La villa è quella romana, famosa ma spartana e priva di qualsiasi lusso se non una sala di proiezione, di via Druso 45 che è naturalmente l'indirizzo presente in quasi tutte le migliaia di missive (una è indirizzata a Cinecittà...) che l'attore conservava gelosamente perché sapeva bene che doveva tutto a quel suo pubblico. «A molte rispondeva scrive il curatore Alberto Crespi Sugli originali protocollati spesso c'era la scritta foto, a mano, a indicare che a quell'appassionato era stata spedita l'agognata fotografia con un autografo». Poi certo ci sono lettere rimaste senza risposta come quella in cui c'è la bizzarra proposta di tagliare una fettina del Monte Testaccio per trasformarla in un sito archeologico che, per la verità, richiama il finale di Gallo Cedrone di Verdone forse il suo unico vero erede in cui il protagonista si butta in politica e, parlando del Tevere, dice che oramai «nun ce serve» e che sarebbe meglio trasformarlo in una lingua d'asfalto a tre corsie per azzerare il traffico: «Signori, se scóre! Finalmente se scóre a Roma!». Oppure ci sono richieste di denaro ben sapendo che Sordi, a dispetto delle malelingue che lo volevano tirchio, «faceva molta beneficenza ma in modo mirato, attraverso associazioni affidabili», sottolinea il curatore. Peraltro non c'è la dicitura di foto spedita neanche alla lettera di un direttore di un ufficio postale in provincia di Teramo che, scrive, «vengo con la presente a proporle la realizzazione di un meraviglioso e impegnativo film a livello internazionale della durata di tre ore circa, sarà un vero capolavoro () e dovrebbe essere UN CONCENTRATO DA ALBERTONE INTERCONTINENTAL». È un'Italia semplice, ingenua, quasi pura quella che traspare da queste lettere in cui, quasi sempre, i fan usano il tu e si rivolgono a lui come se fosse un amico, un confidente: «Ero a casa da mesi e non riuscivo né a parlare, né a sorridere, sul mio letto di tristezza vedevo senza partecipazione la televisione come fosse qualcosa di lontano, di sconosciuto. Poi all'improvviso misero inonda una serie di suoi films (...) Certamente i farmaci che prendevo facevano effetto ma lei è stato determinante per la mia guarigione» scrive una signora anonima.
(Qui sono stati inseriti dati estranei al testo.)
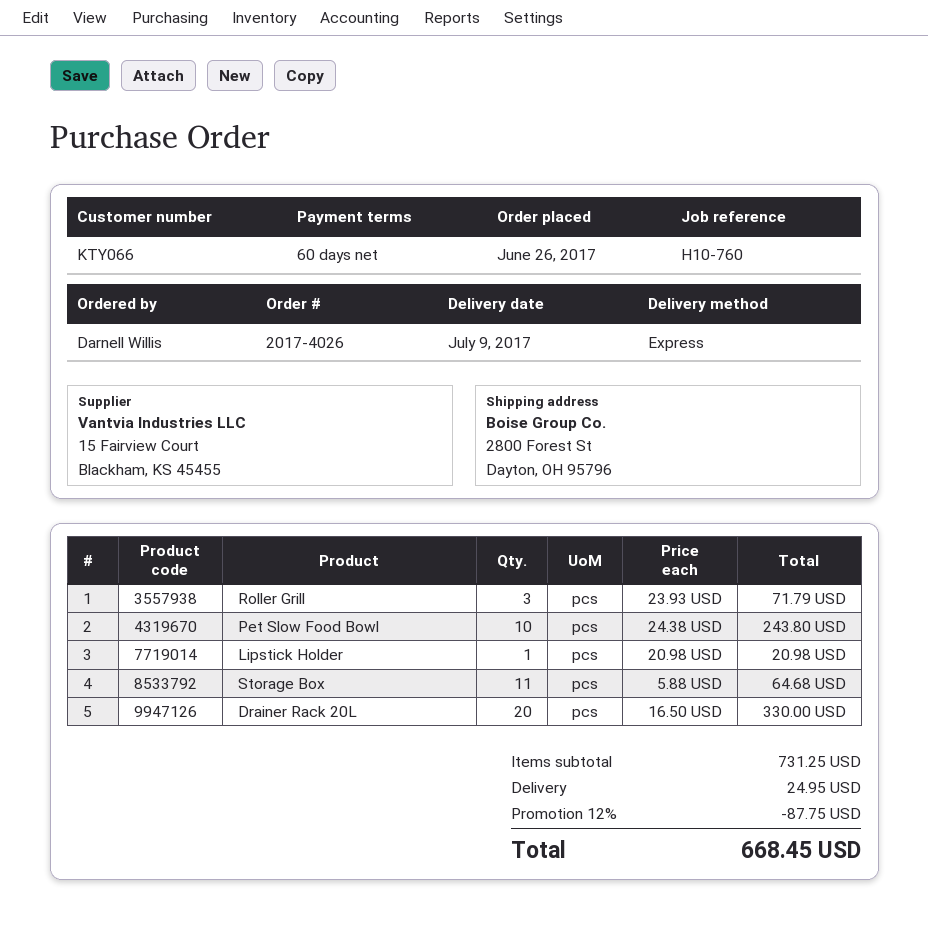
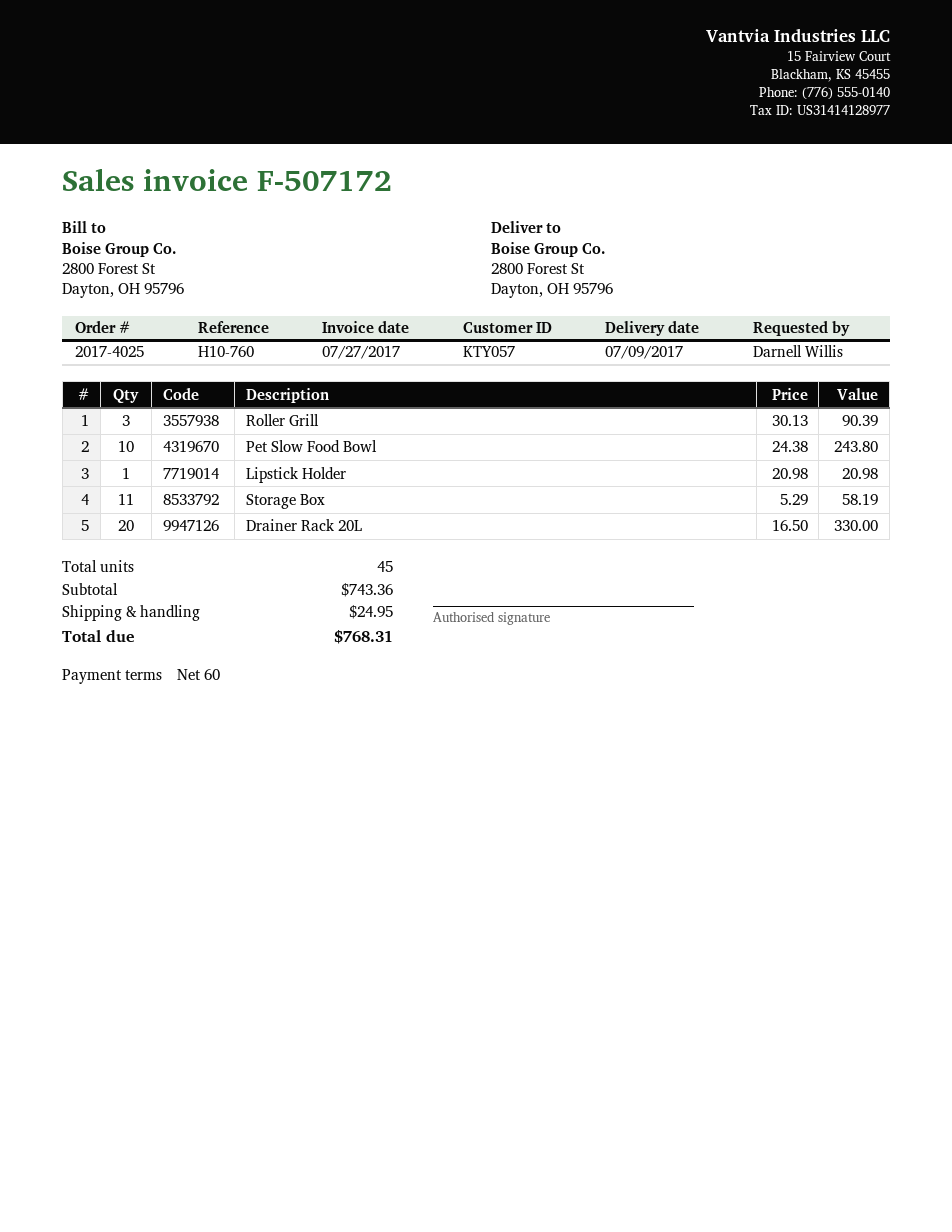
order number: 2017-4026 -> 2017-4025
customer number: KTY066 -> KTY057
Roller Grill: 3 x 23.93 = 71.79 -> 3 x 30.13 = 90.39
Storage Box: 11 x 5.88 = 64.68 -> 11 x 5.29 = 58.19
subtotal: 731.25 -> 743.36
discount: 12% = 87.75 -> none
total: 668.45 -> 768.31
C'è poi una seconda parte del volume che conserva le lettere di personaggi famosi, da De Sica a Gina Lollobrigida, da Anthony Quinn a Aurelio De Laurentiis fino a Monica Vitti che per ben due volte si scusa per essere stata assente in altrettante occasioni. Poi ci sono tre presidenti della Repubblica, Leone, Scalfaro e Ciampi e Silvio Berlusconi che, nell'89, di suo pugno gli scrive «con l'ammirazione di sempre». Ma il politico più fedele, che gli scriveva quasi sempre per il compleanno a giugno, è stato Giulio Andreotti. La sezione conclusiva raccoglie invece le lettere giunte dopo la scomparsa di Sordi, il 24 febbraio 2003 a 82 anni.
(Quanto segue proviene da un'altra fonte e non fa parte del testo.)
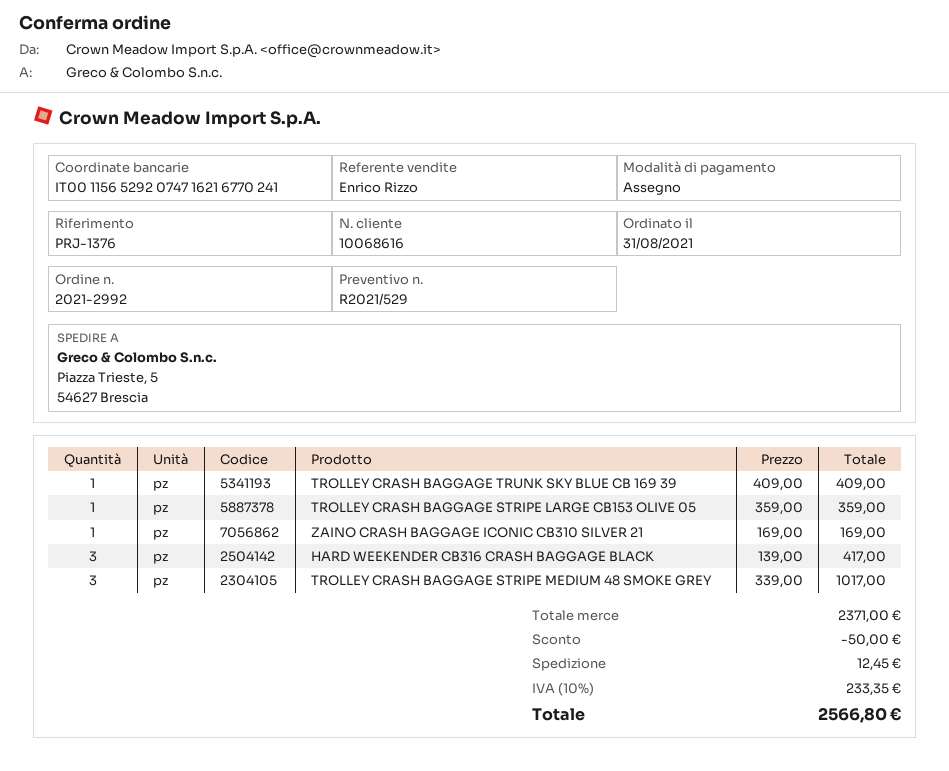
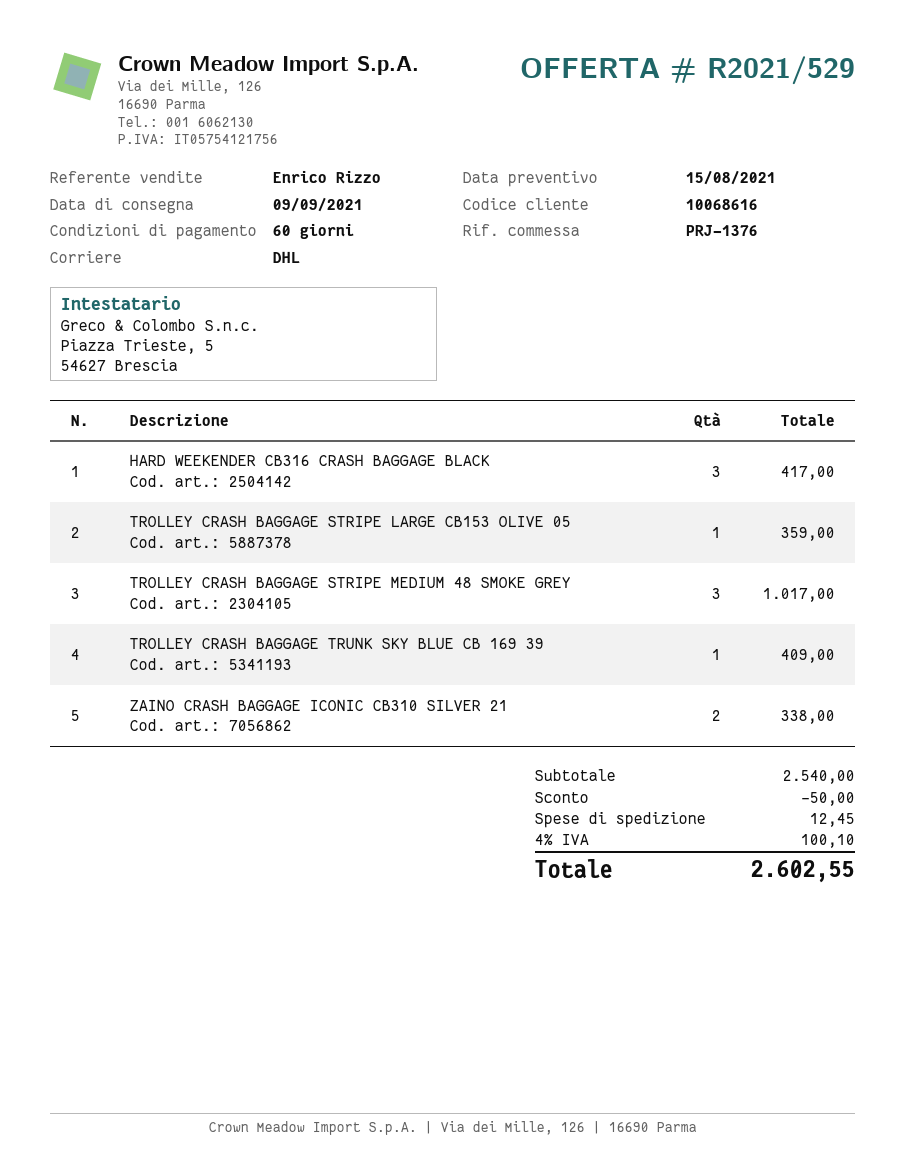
ZAINO CRASH BAGGAGE ICONIC CB310 SILVER 21: 1 for 169.00 -> 2 for 338.00
subtotal: 2371.00 -> 2540.00
tax: 10% = 233.35 -> 4% = 100.10
total: 2566.80 -> 2602.55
Sulla soglia della sua villa, dove questo volume inizia e finisce, uno dei tanti messaggi lasciati recita: «'A lupa t'ha allattato, er mondo t'ha adottato». È una donna che lo vuole ringraziare per aver rappresentato il nostro Paese al cinema: «Per come lo hai fatto mi sono sentita sempre orgogliosa di essere romana e italiana». Ma ce lo meritiamo davvero Alberto Sordi?